Roger Federer se convirtió en uno de los mejores jugadores del mundo en 2002, levantando su primer trofeo Masters 1000 en Hamburgo y finalmente logrando el top 10 al día siguiente. Sin embargo, el joven no pudo mantener esa forma por mucho tiempo, sufriendo pérdidas tempranas en Roland Garros y Wimbledon y perdiendo seis de nueve encuentros antes del Abierto de EE. UU., Donde avanzó a la cuarta ronda, perdiendo ante Max Mirnyi en sets corridos.

Luchando por el lugar en la Copa Masters por primera vez, Federer abrazó una racha interior sólida como una roca, ganando el título en Viena, alcanzando los cuartos de final en Madrid y la semifinal en casa en Basilea. Intentando alcanzar el partido por el título en su ciudad natal por tercer año consecutivo, Federer experimentó una apretada derrota por 6-7, 7-5, 6-3 ante David Nalbandian en dos horas y 13 minutos, superando un déficit de 5-3 en el abridor y teniendo un descanso en los sets dos y tres, solo para encontrarse en el bando perdedor.

Al final, Roger se encontró en la Copa Masters, avanzando a la semifinal y terminando la temporada con una nota alta. El siguiente 2003 no comenzó tan bien, ya que los suizos tuvieron que lidiar con una lesión en la pierna en Doha y Sydney, al no recuperar el título antes de dirigirse a Melbourne para el primer Major de la temporada.

Allí, Roger derrotó a Flavio Saretta y Lars Burgsmuller en sets seguidos para pasar a los últimos 32 donde el sueco Andreas Vinciguerra cayó 6-3, 6-4, 6-2 en una hora y 36 minutos.
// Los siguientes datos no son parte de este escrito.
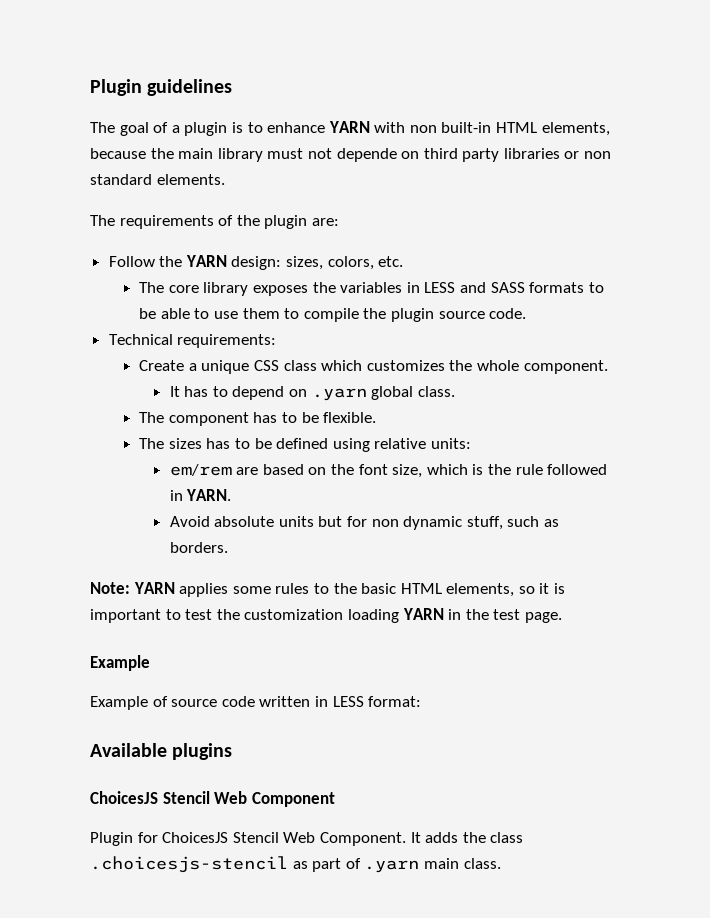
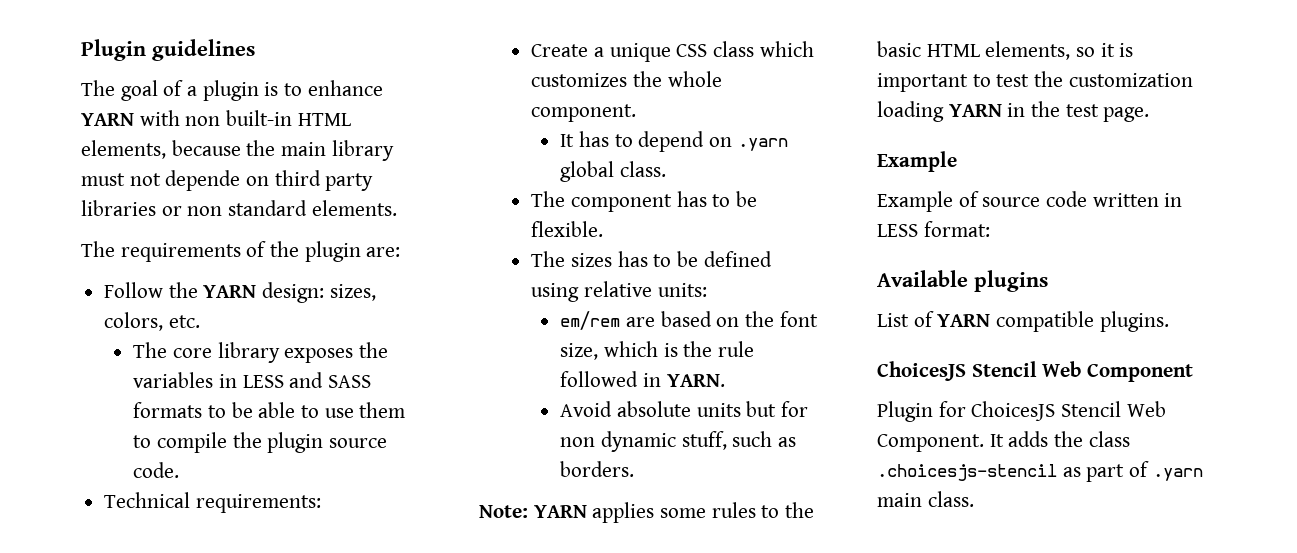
(233, 751) none -> [877,311,1169,332] // List of YARN compatible plugins.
Federer perdió 17 puntos en 14 juegos de servicio, sufrió un descanso y mantuvo la presión al otro lado de la red para ganar cinco descansos que lo llevaron a casa en muy poco tiempo, estableciendo los últimos 16 duelos contra David Nalbandian, tratando de vencerlo por primera vez en partidos profesionales.
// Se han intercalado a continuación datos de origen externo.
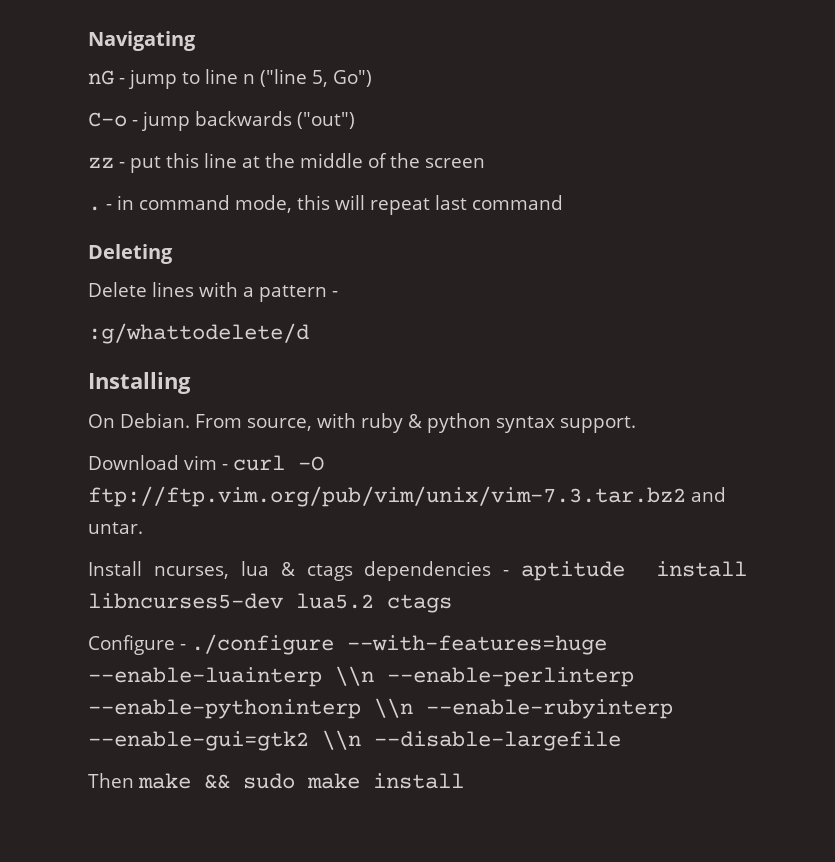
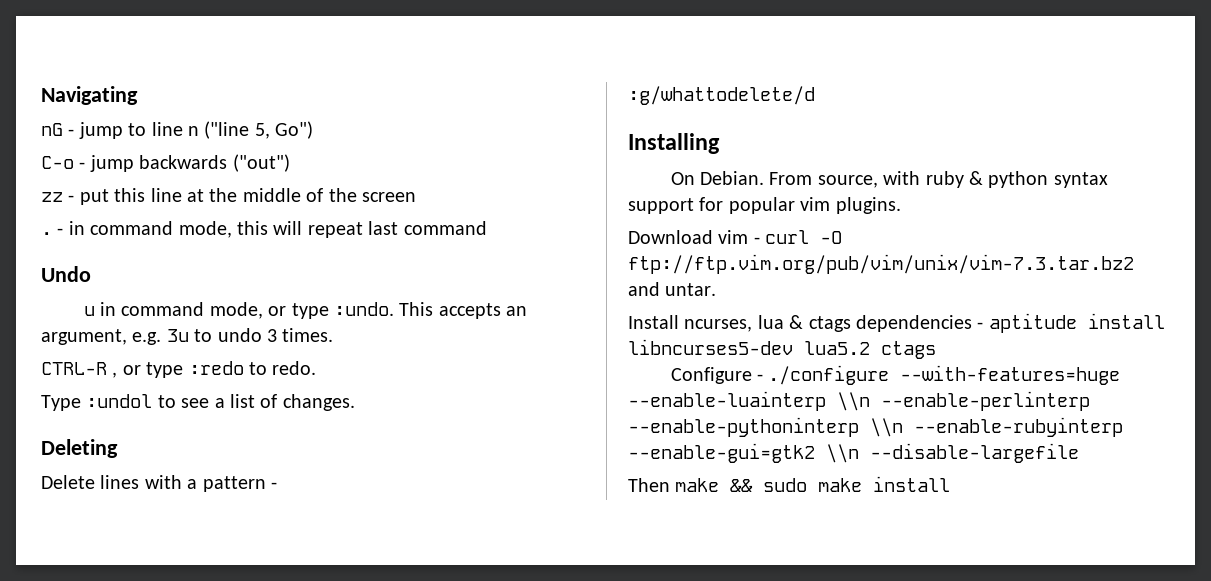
(563, 202) none -> [41,266,91,282] [83,302,528,319] [41,328,334,345] [41,361,317,378] [41,394,355,411] // Undo // u in command mode, or type :undo. This accepts an argument, e.g. 3u to undo 3 times. // CTRL-R , or type :redo to redo. // Type :undol to see a list of changes.
[560,416,636,433] support. -> [628,197,901,214] support for popular vim plugins.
“Mi próximo rival es David Nalbandian. Perdí contra él en Basilea y Montecarlo y obtuve una victoria en la semifinal del Orange Bowl junior en 1998. Esa pérdida de Basilea fue difícil para mí; debería haber ganado esa”. y espero vengarme aquí en Melbourne.

Sin embargo, no será fácil; él tiene un gran revés y regreso; Su juego completo es de alto nivel. Es más agresivo que la mayoría de los argentinos y tendré que estar atento “.